[Records from a data collection]
*** Begin section ***

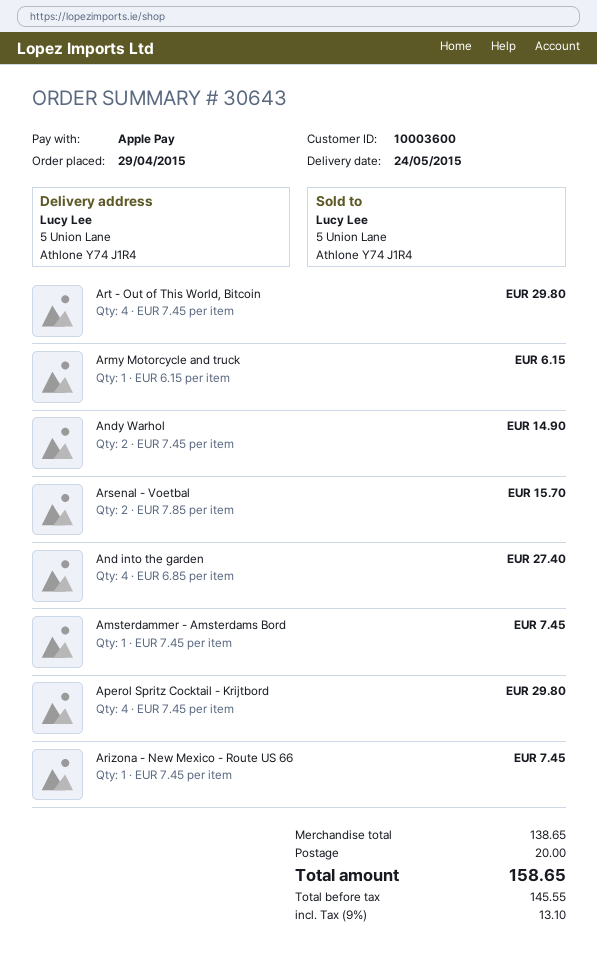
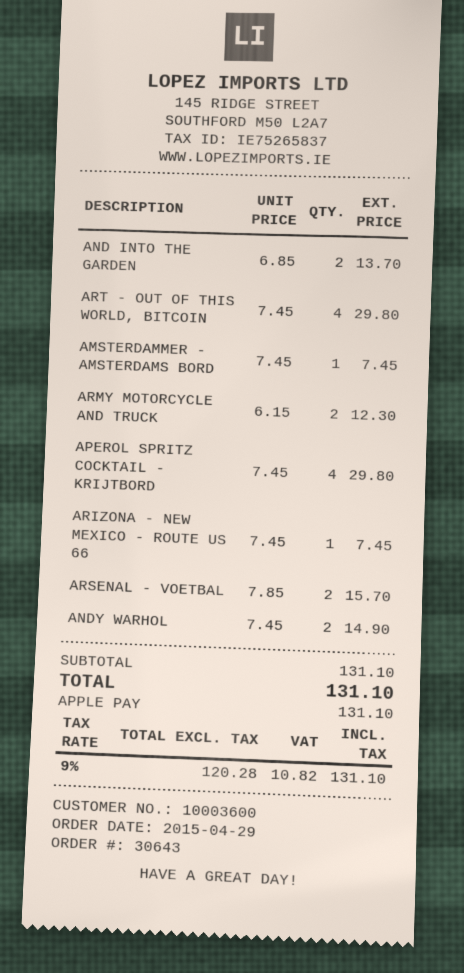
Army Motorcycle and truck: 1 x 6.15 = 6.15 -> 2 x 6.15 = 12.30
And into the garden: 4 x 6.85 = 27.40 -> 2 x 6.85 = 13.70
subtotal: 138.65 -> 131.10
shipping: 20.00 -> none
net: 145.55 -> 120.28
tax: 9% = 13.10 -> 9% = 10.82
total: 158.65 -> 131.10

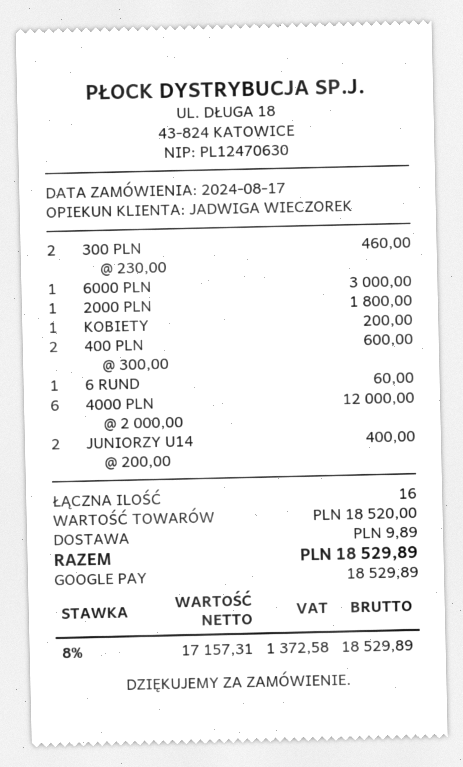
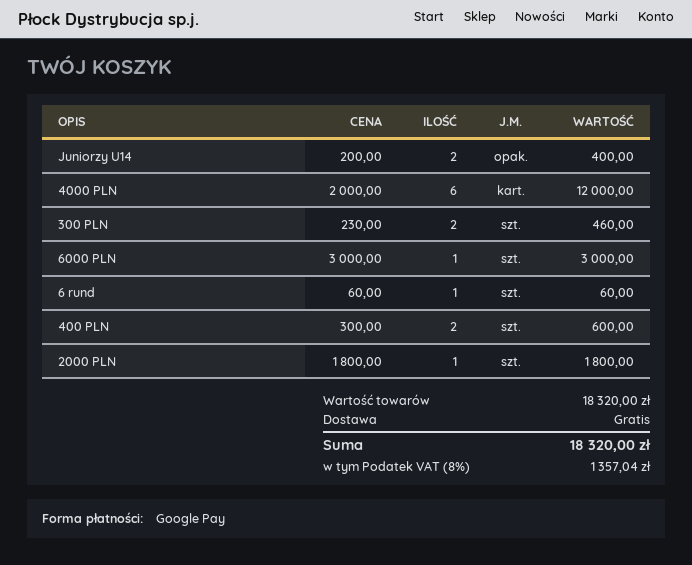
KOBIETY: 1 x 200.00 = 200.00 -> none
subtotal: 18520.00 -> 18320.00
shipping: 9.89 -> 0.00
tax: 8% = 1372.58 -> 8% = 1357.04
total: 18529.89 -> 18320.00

*** End section ***
*** Begin section ***

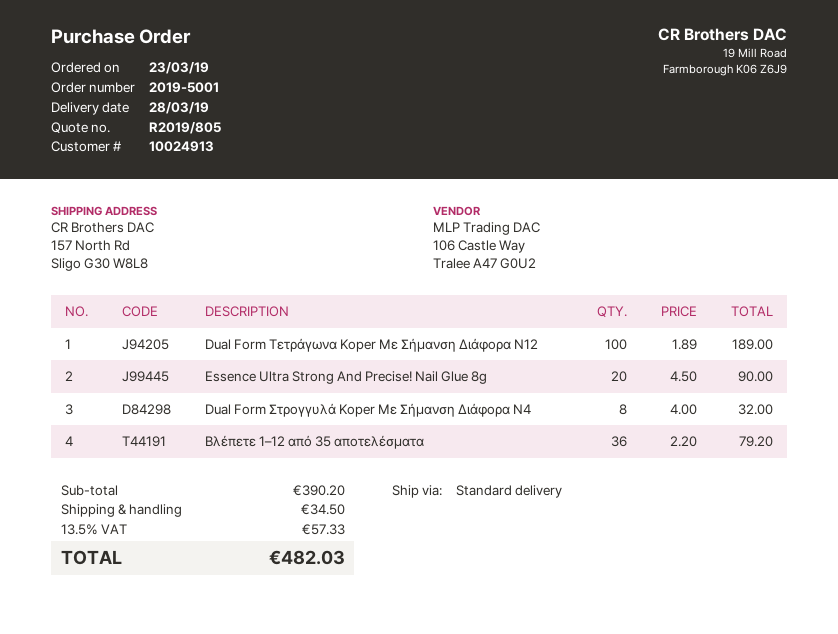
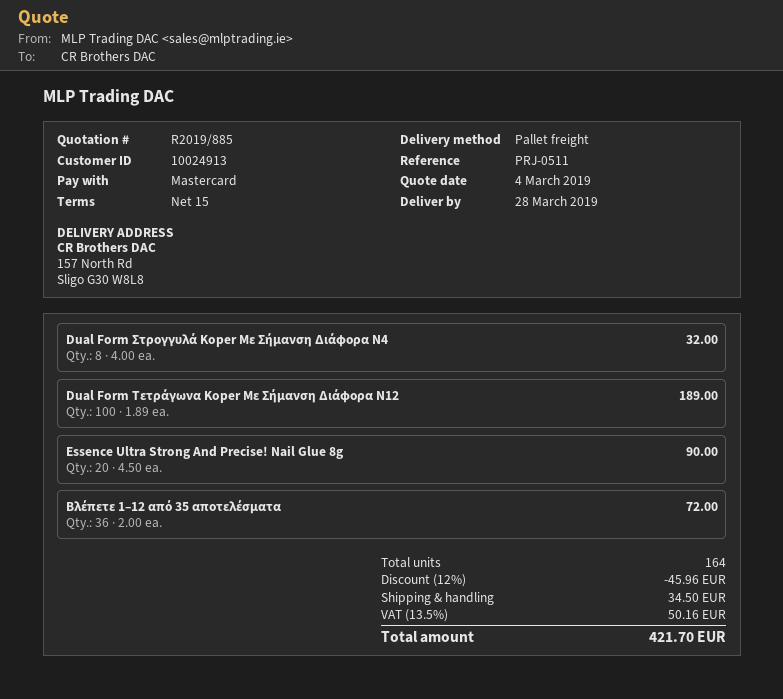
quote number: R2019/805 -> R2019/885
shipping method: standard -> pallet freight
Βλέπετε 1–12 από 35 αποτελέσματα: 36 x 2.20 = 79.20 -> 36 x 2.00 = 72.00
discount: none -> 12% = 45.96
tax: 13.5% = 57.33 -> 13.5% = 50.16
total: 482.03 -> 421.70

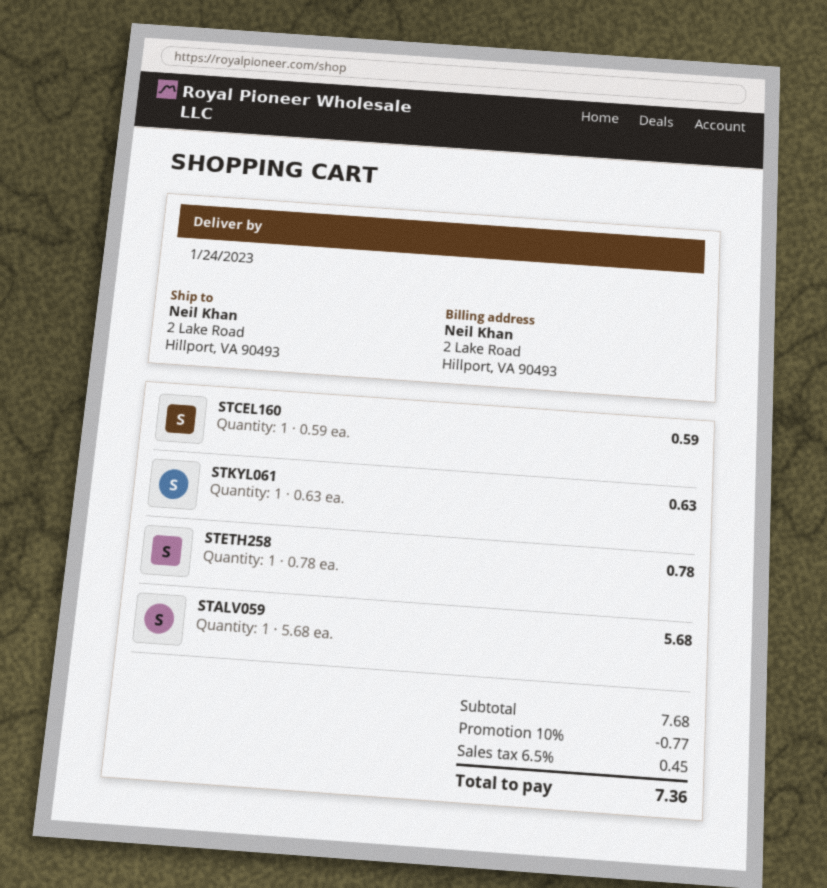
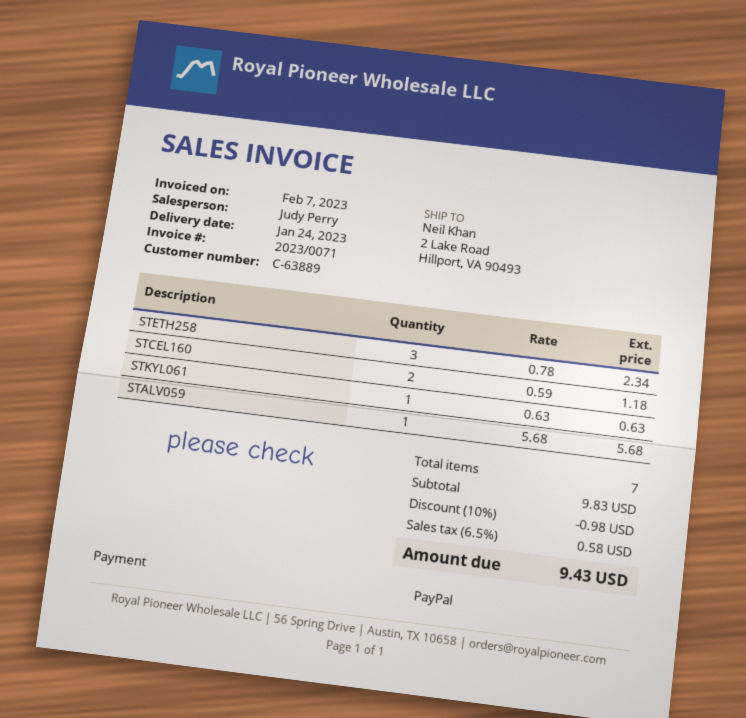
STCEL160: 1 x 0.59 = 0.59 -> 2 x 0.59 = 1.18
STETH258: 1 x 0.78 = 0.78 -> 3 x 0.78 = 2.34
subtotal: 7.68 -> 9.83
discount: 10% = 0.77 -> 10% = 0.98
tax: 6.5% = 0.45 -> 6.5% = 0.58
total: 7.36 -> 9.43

*** End section ***

→ **EXERCISE**: From the data above, return exactly the lines from the one with "tax: 13.5% = 57.33 -> 13.5% = 50.16" up to and including the one with "total: 7.36 -> 9.43". Pictures do not go in the copy.

→ **YOUR RESPONSE**:
tax: 13.5% = 57.33 -> 13.5% = 50.16
total: 482.03 -> 421.70

STCEL160: 1 x 0.59 = 0.59 -> 2 x 0.59 = 1.18
STETH258: 1 x 0.78 = 0.78 -> 3 x 0.78 = 2.34
subtotal: 7.68 -> 9.83
discount: 10% = 0.77 -> 10% = 0.98
tax: 6.5% = 0.45 -> 6.5% = 0.58
total: 7.36 -> 9.43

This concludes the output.